_TASK DESCRIPTION_:
Copy, from the entries below, each line in which the string "acme" appears.

_Itemized modification records_:
----

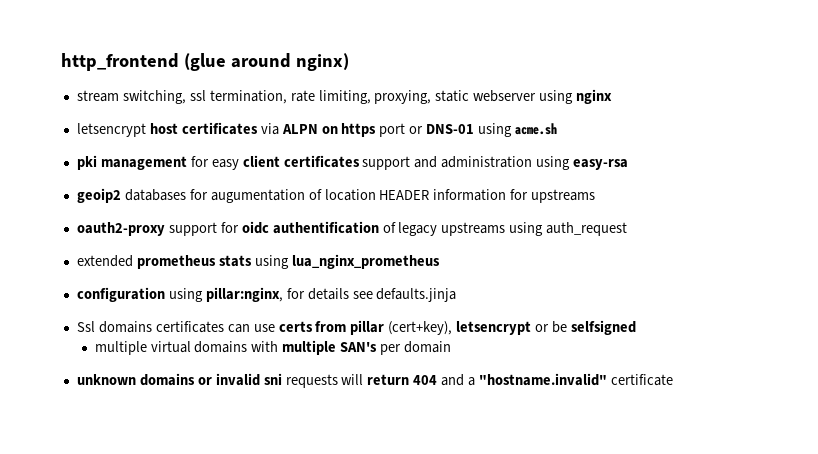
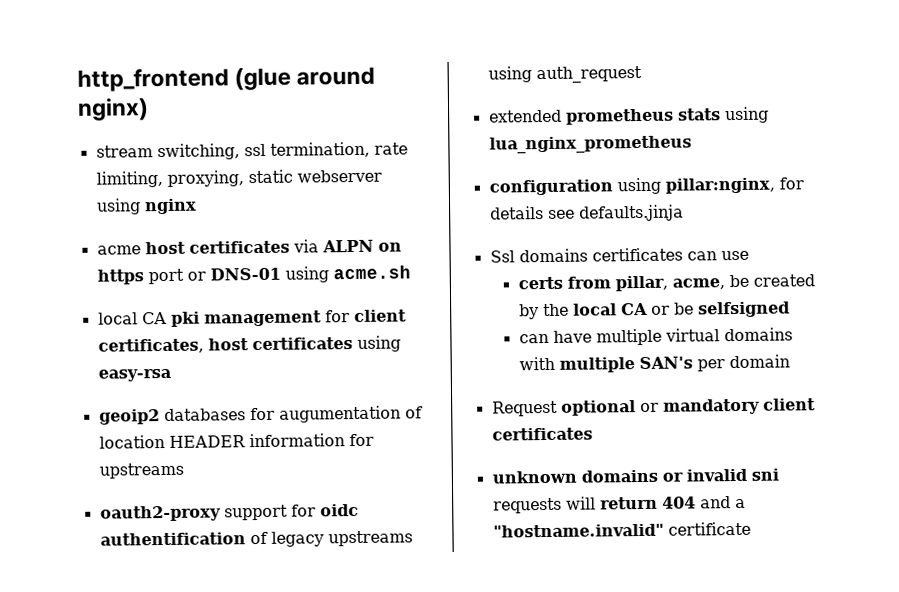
[76,123,146,137] letsencrypt -> [96,245,141,255] acme
(558, 129) none -> [97,311,167,325] local CA
[211,155,533,170] easy client certificates support and administration -> [353,309,407,323] [97,337,353,354] client certificates, host certificates
(275, 328) none -> (749, 255) //
[350,320,532,335] pillar (cert+key), letsencrypt -> [614,274,815,292] [518,302,648,320] pillar, acme, be created by the local CA
(636, 327) none -> [518,330,592,344] can have
(451, 347) none -> [491,398,816,417] [491,427,593,441] // Request optional or mandatory client certificates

----

_TASK OUTPUT_:
[76,123,146,137] letsencrypt -> [96,245,141,255] acme
[350,320,532,335] pillar (cert+key), letsencrypt -> [614,274,815,292] [518,302,648,320] pillar, acme, be created by the local CA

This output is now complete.